After about six weeks, doctors took Bonnie out of the coma. She awoke disoriented and scared, with a breathing tube down her throat that made her feel as if she was choking. They quickly sedated her again. To make her more comfortable, they cut a hole in her windpipe for the breathing tube.
Back home, Mike had returned to work, after taking a month off to recover from COVID-19 and follow Bonnie’s progress. He was living alone, in their big suburban house with pillars out front, a perfectly kept lawn, well-trimmed hedges and magnolia and juniper trees.
He’d wake up confused at 2 a.m. when she wasn’t beside him. He was alone when he left for work. No one was home when he came back.
“All this was for her!” he said, gesturing around at the house. “This was hers, and it’s empty without her.”
In normal times he loves to cook, but these days meals are a chore. Dinners are often leftovers and frozen vegetables that he eats in front of the television, watching the news or a football game.
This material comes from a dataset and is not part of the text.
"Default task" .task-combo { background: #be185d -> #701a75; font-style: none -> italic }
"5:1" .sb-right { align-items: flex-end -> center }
Ten minutes later he’s finished and washing the dishes at the kitchen sink.
He avoids things that remind him too much of Bonnie. Her purse sits untouched in their bedroom, along with her iPad. He won’t sleep on her side of the bed.
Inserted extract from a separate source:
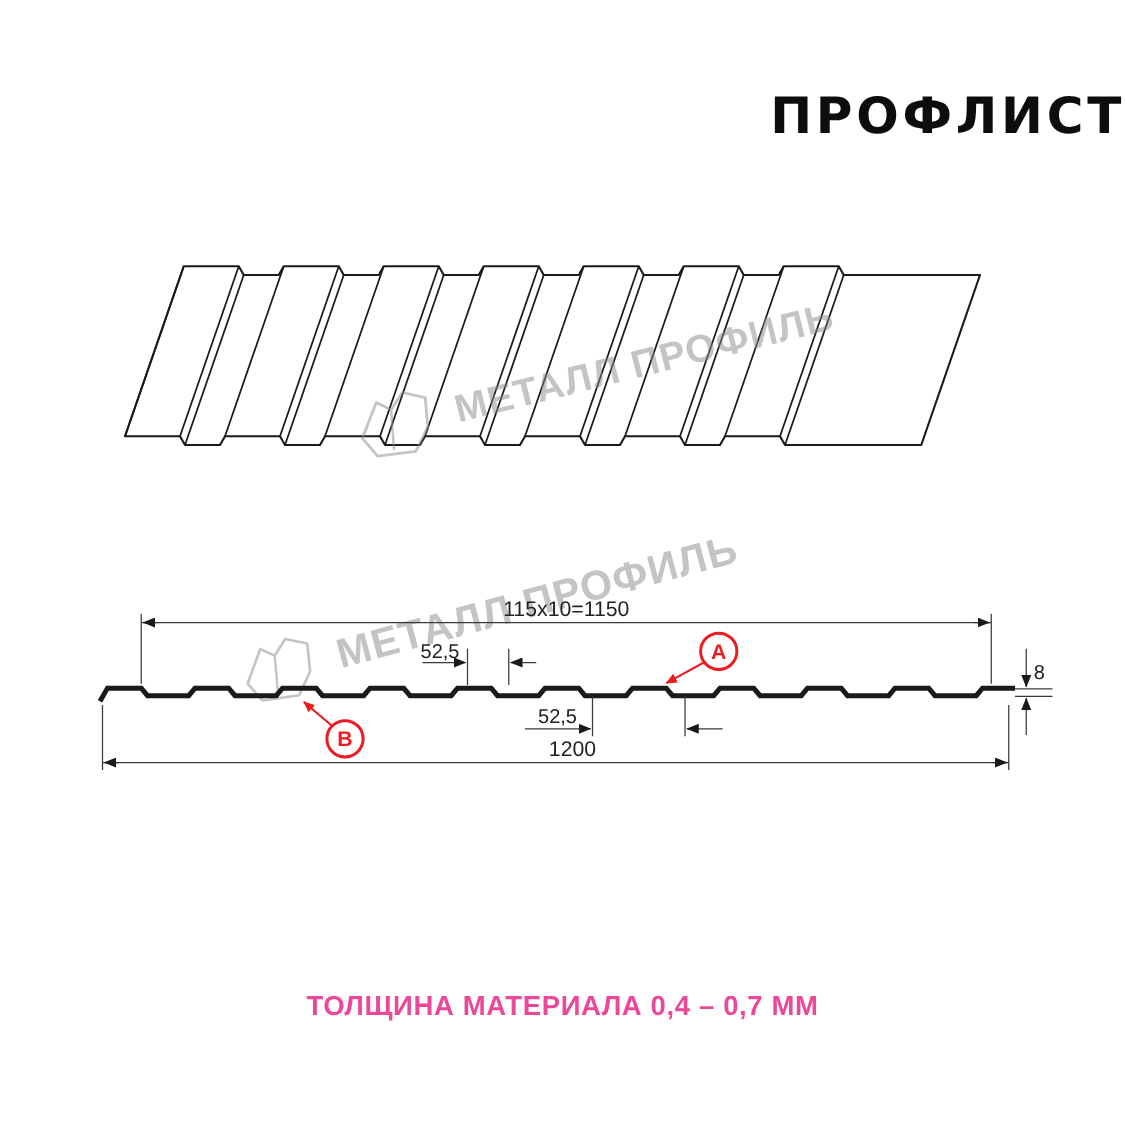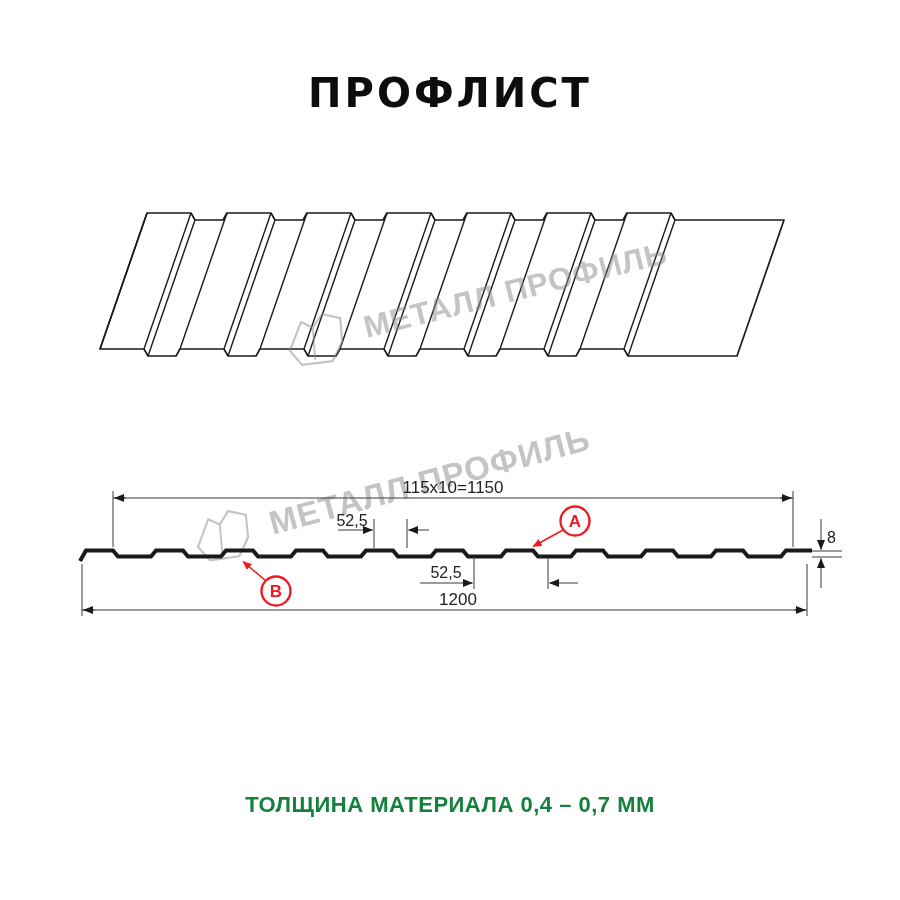"ПРОФЛИСТ" .title { text-align: center -> right }
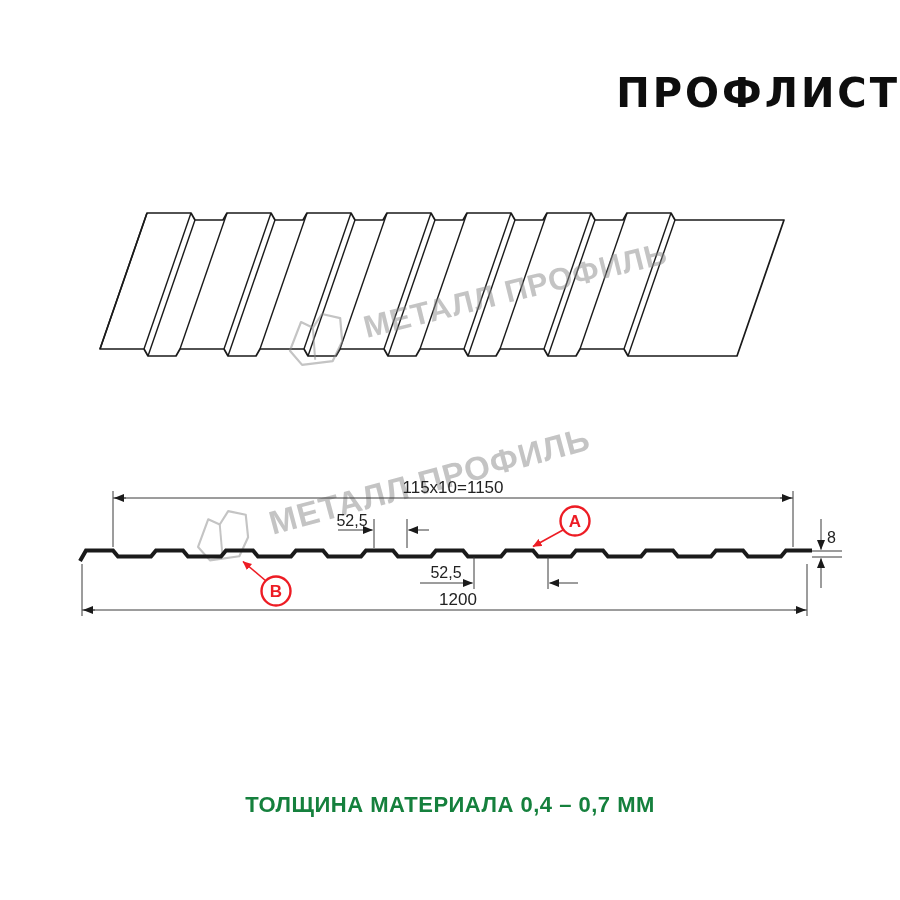"ТОЛЩИНА МАТЕРИАЛА 0,4 – 0,7" .footer { color: #15803d -> #ec4899 }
At night, he sleeps with the TV on.
“If I don’t have the TV on I hear the clock all night. I hear the ‘tick-tock, tick-tock.’” he said. “If it rains, I can hear the rain dripping.”
He comes from a large, tightly knit family. He’d felt the pain of losing two brothers and two sisters. He couldn’t imagine losing Bonnie, even if he always believed she’d survive.
“But I also had to keep praying that whatever God’s will, I got to be able to accept it.”
“There were nights that I just prayed and prayed that she’d just make it to the next day,” he said. “Make it to the next day. Just make it to the next day.”
Medical problems continued even after she was brought out of the coma. She needed regular dialysis. Fevers would spike. She was disoriented and sleepy from all the drugs.
Mike saw her a couple times when she was in the Intensive Care Unit, though she didn’t know he was there.
At home, he still spoke to her, speaking aloud into the silence
“I’d have these conversations just like I’m talking to you,” he said.
Very slowly she started to get better. She couldn’t feed herself for weeks because she was so weak. The breathing tube meant she could only speak with the help of a small electronic voicebox.
Day by day, though, they communicated more. FaceTime became a lifeline.
By that point he was emotionally spent. His friends could see it.
“It’s kind of hard to fake strength when you feel like you’re on the verge of a nervous breakdown,” he said.
There were sparks of hope: when the fevers stopped; when she could hold a conversation; when she first spoke without the electronic voicebox.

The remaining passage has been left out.